Colorectal Cancer
摘要
Colorectal cancer (CRC) is the most common gastrointestinal cancer and mainly a disease of high-income countries that follow a Western lifestyle. The majority of CRC cases are sporadic and caused by accumulated genetic mutations in the intestinal epithelium in response to detrimental environmental factors (e.g., diet, lifestyle). A high intake of dietary fiber is linked to low CRC risk, whereas the consumption of red meat and animal fat is associated with a higher CRC risk.

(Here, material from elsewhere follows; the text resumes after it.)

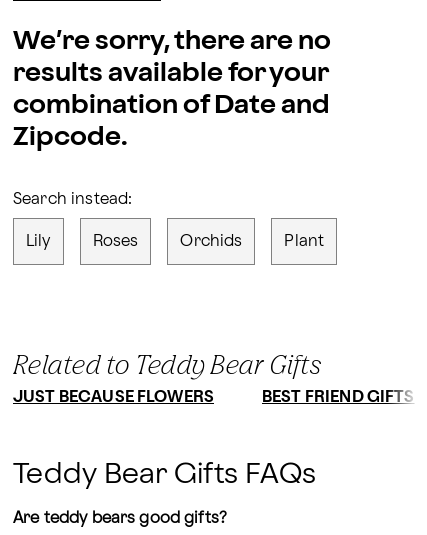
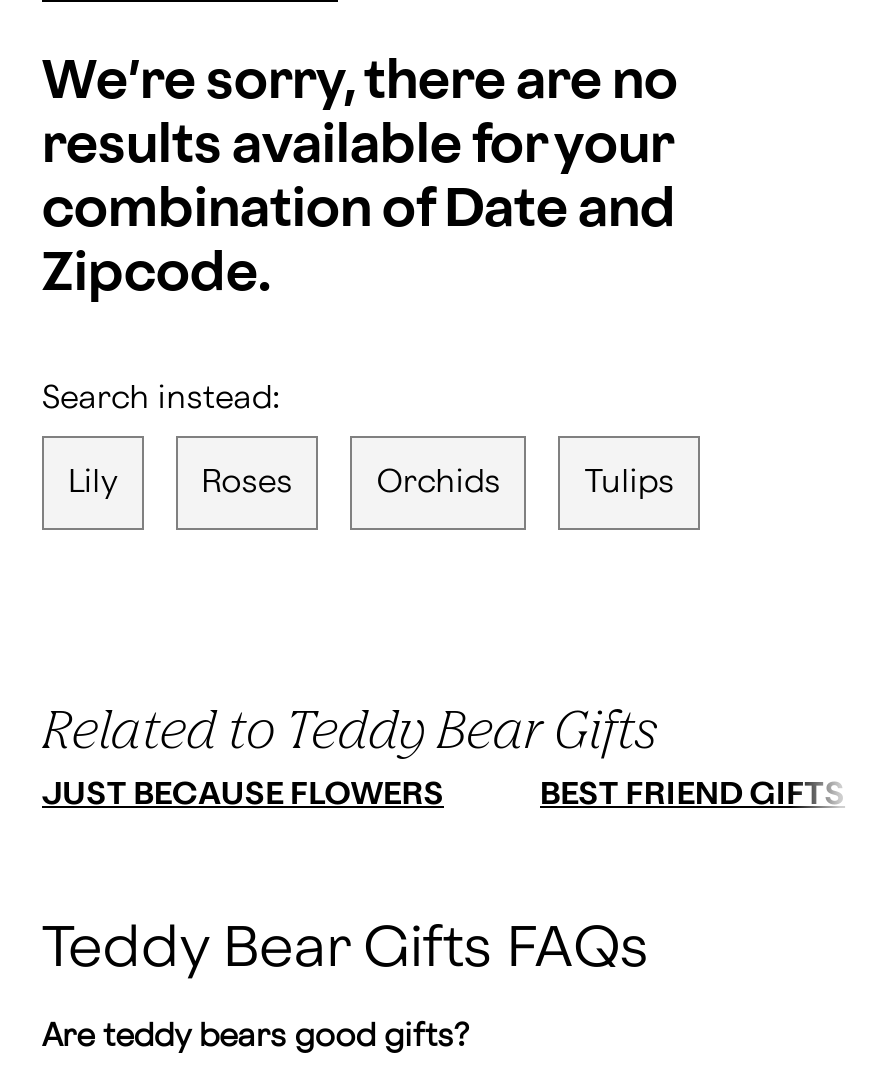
- Plant
+ Tulips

Recent evidence indicates that the gut microbiota affects CRC risk and colonic tumorigenesis in humans: specific bacterial virulence factors or toxins show tumor-promoting effects and a disturbed composition of the gut microbiota with lower microbial diversity (“dysbiosis”) is associated with higher CRC risk and identified in fecal samples of CRC patients. Interactions of gut bacteria with host-derived or dietary factors may result in metabolites that have tumor-promoting or genotoxic effects in the colon (e.g., secondary bile acids, hydrogen sulfide, reactive oxygen species, N-nitroso compounds). In contrast, diet-mediated changes were also demonstrated to have tumor-suppressive activity: the fermentation of dietary fiber by gut bacteria results in short-chain fatty acids (SCFA), in particular butyrate, that have tumor-suppressive and anti-inflammatory properties. Given the role of diet in CRC risk, increasing the intake of dietary fiber and moderating red meat and animal fat consumption seems to be promising for CRC prevention. In addition, early detection of precancerous polyps by endoscopic screening of the colon and new non-invasive fecal screening tests can help to reduce CRC incidence. Finally, advances in minimally invasive surgery and novel targeted therapies can improve CRC therapy. In conclusion, addressing and mitigating the risk factors complemented by a diligent screening strategy will help to decrease the incidence of CRC.